(Beginning of Extracted entries)

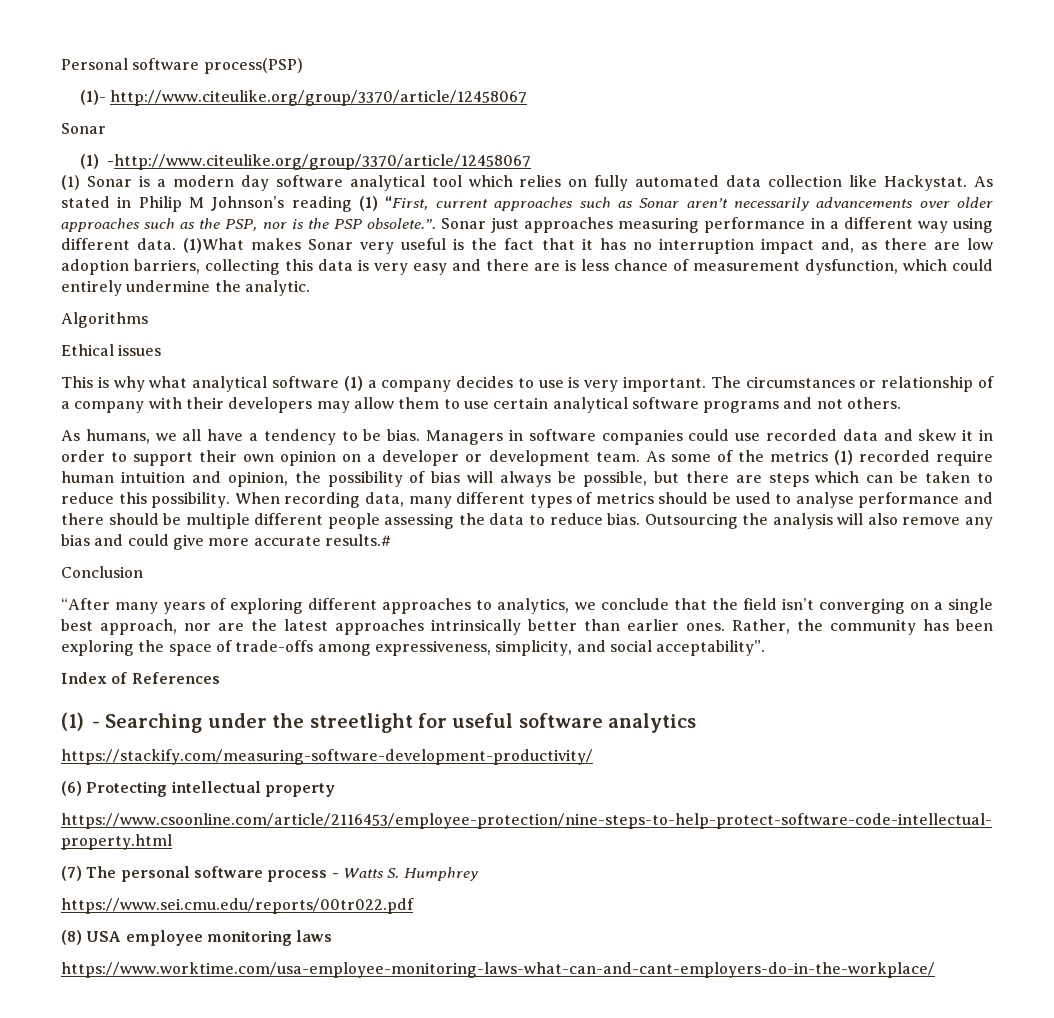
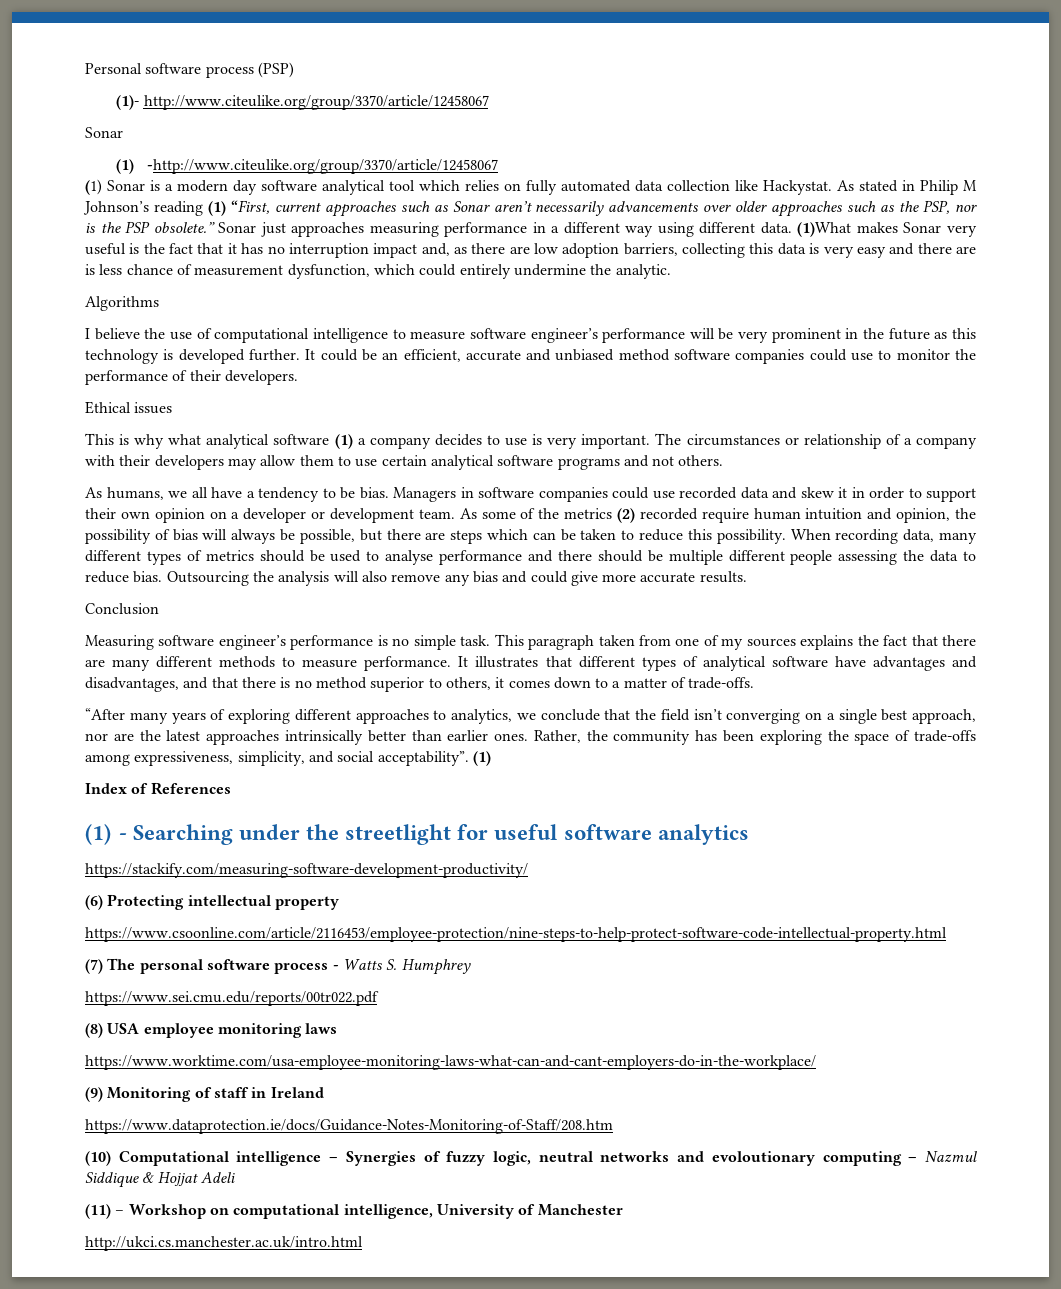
- Personal software process(PSP)
+ Personal software process (PSP)
- As stated in Philip M Johnson’s reading (1) “First, current approaches such as Sonar aren’t necessarily advancements over older approaches such as the PSP, nor is the PSP obsolete.”. Sonar just approaches measuring performance in a different way using different data.
+ As stated in Philip M Johnson’s reading (1) “First, current approaches such as Sonar aren’t necessarily advancements over older approaches such as the PSP, nor is the PSP obsolete.” Sonar just approaches measuring performance in a different way using different data.
+ I believe the use of computational intelligence to measure software engineer’s performance will be very prominent in the future as this technology is developed further. It could be an efficient, accurate and unbiased method software companies could use to monitor the performance of their developers.
- As some of the metrics (1) recorded require human intuition and opinion, the possibility of bias will always be possible, but there are steps which can be taken to reduce this possibility.
+ As some of the metrics (2) recorded require human intuition and opinion, the possibility of bias will always be possible, but there are steps which can be taken to reduce this possibility.
- Outsourcing the analysis will also remove any bias and could give more accurate results.#
+ Outsourcing the analysis will also remove any bias and could give more accurate results.
+ Measuring software engineer’s performance is no simple task. This paragraph taken from one of my sources explains the fact that there are many different methods to measure performance. It illustrates that different types of analytical software have advantages and disadvantages, and that there is no method superior to others, it comes down to a matter of trade-offs.
- Rather, the community has been exploring the space of trade-offs among expressiveness, simplicity, and social acceptability”.
+ Rather, the community has been exploring the space of trade-offs among expressiveness, simplicity, and social acceptability”. (1)
+ (9) Monitoring of staff in Ireland
+ https://www.dataprotection.ie/docs/Guidance-Notes-Monitoring-of-Staff/208.htm
+ (10) Computational intelligence – Synergies of fuzzy logic, neutral networks and evoloutionary computing – Nazmul Siddique & Hojjat Adeli
+ (11) – Workshop on computational intelligence, University of Manchester
+ http://ukci.cs.manchester.ac.uk/intro.html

(End of Extracted entries)

Your task
Whatever else the listing above holds, retype exactly only the lines from the one containing "- Rather, the" to the one containing "staff in Ireland", both ends kept.

Answer below
- Rather, the community has been exploring the space of trade-offs among expressiveness, simplicity, and social acceptability”.
+ Rather, the community has been exploring the space of trade-offs among expressiveness, simplicity, and social acceptability”. (1)
+ (9) Monitoring of staff in Ireland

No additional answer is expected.